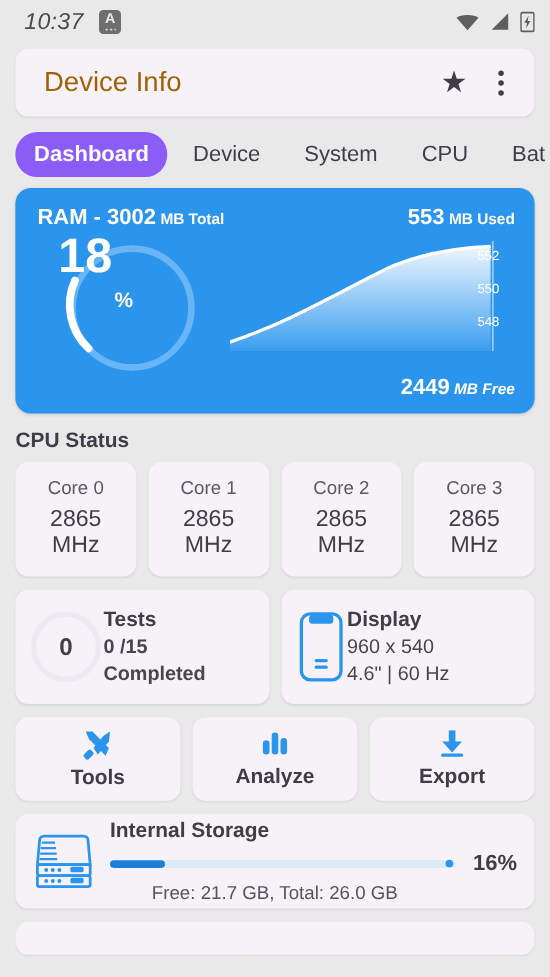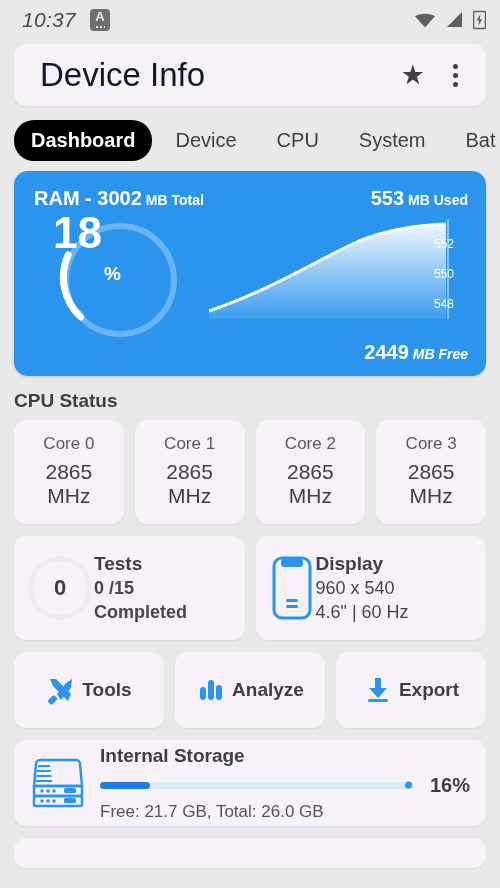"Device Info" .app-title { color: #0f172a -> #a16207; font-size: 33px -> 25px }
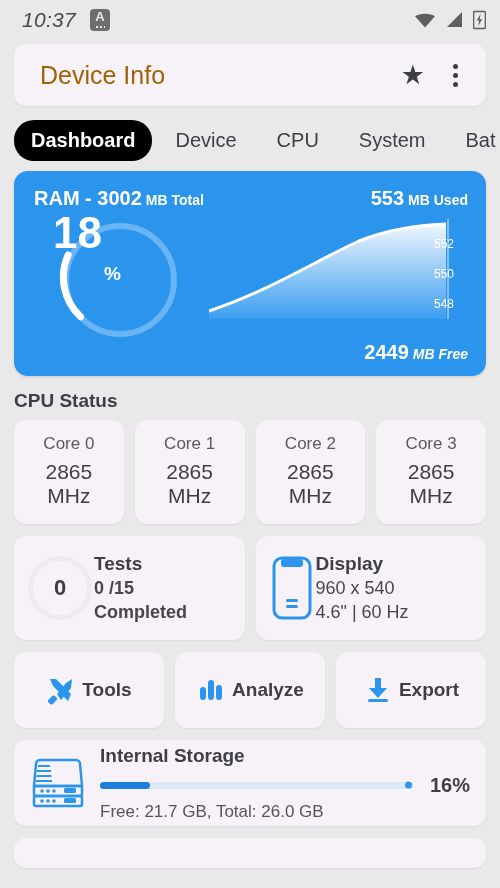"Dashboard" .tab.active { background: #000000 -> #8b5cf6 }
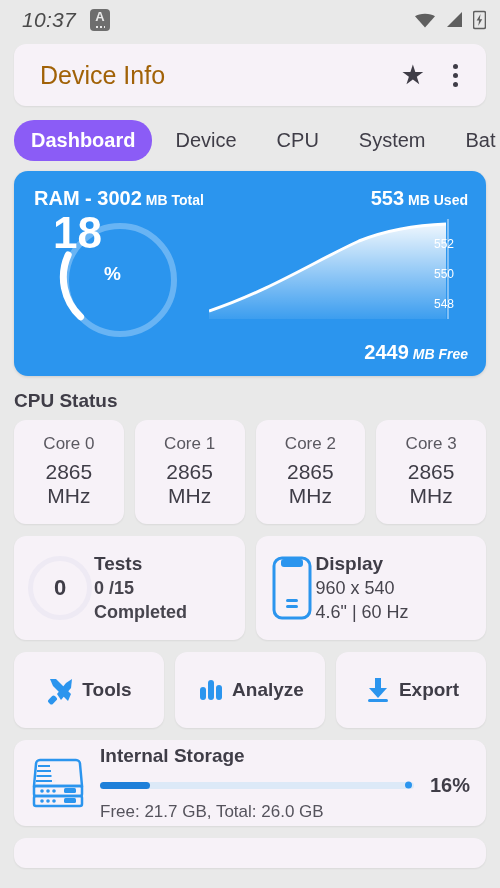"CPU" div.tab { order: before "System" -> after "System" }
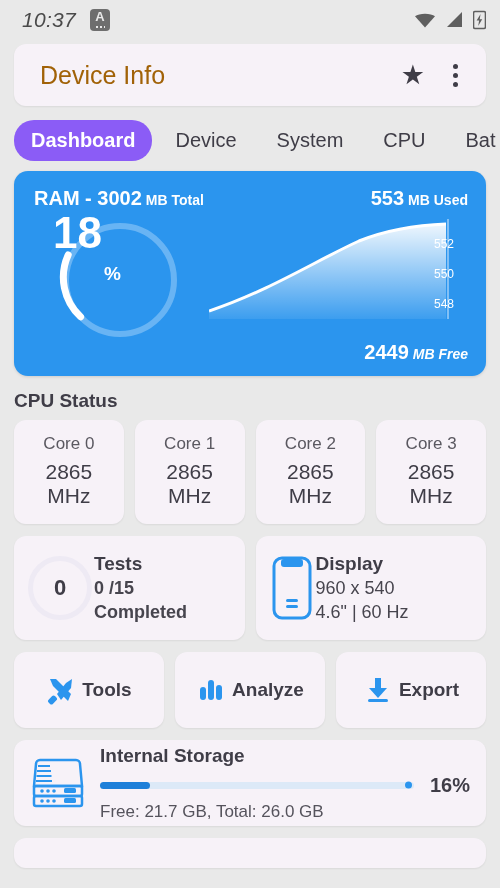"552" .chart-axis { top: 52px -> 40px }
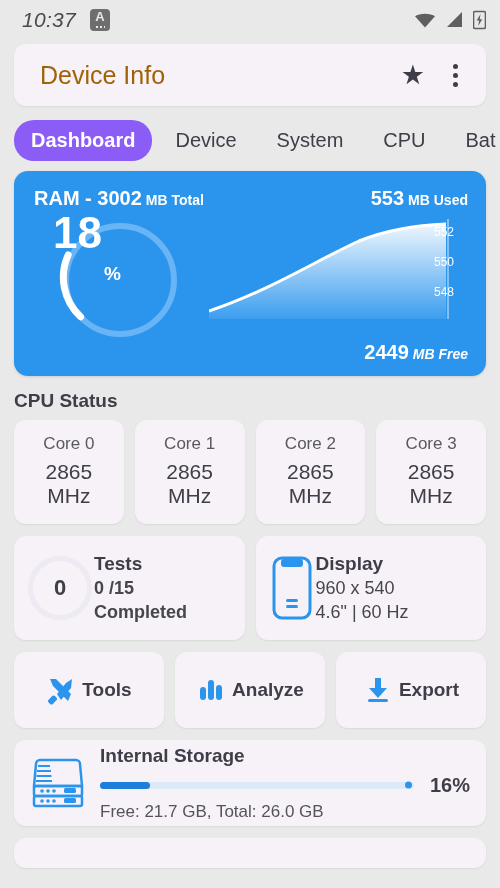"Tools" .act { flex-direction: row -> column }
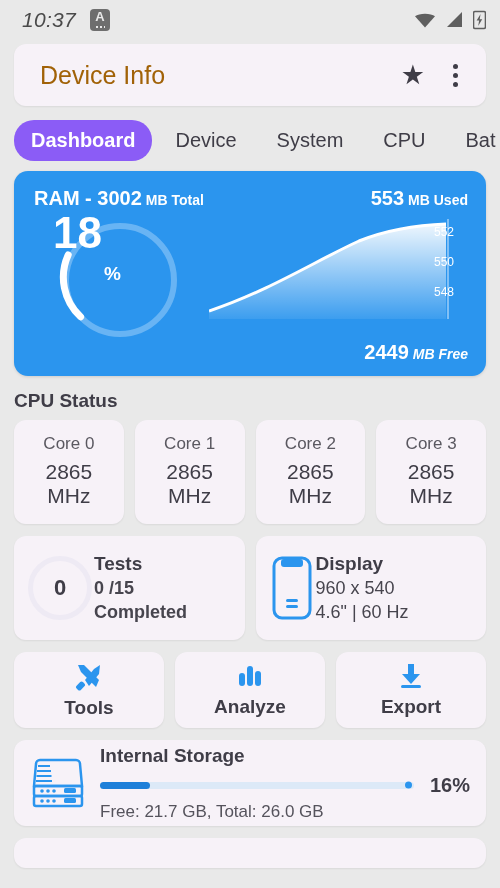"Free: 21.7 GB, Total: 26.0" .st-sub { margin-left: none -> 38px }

# Aim of the exercise
Write out the whole listing exactly, and drop the pictures.

# Task response
"Device Info" .app-title { color: #0f172a -> #a16207; font-size: 33px -> 25px }
"Dashboard" .tab.active { background: #000000 -> #8b5cf6 }
"CPU" div.tab { order: before "System" -> after "System" }
"552" .chart-axis { top: 52px -> 40px }
"Tools" .act { flex-direction: row -> column }
"Free: 21.7 GB, Total: 26.0" .st-sub { margin-left: none -> 38px }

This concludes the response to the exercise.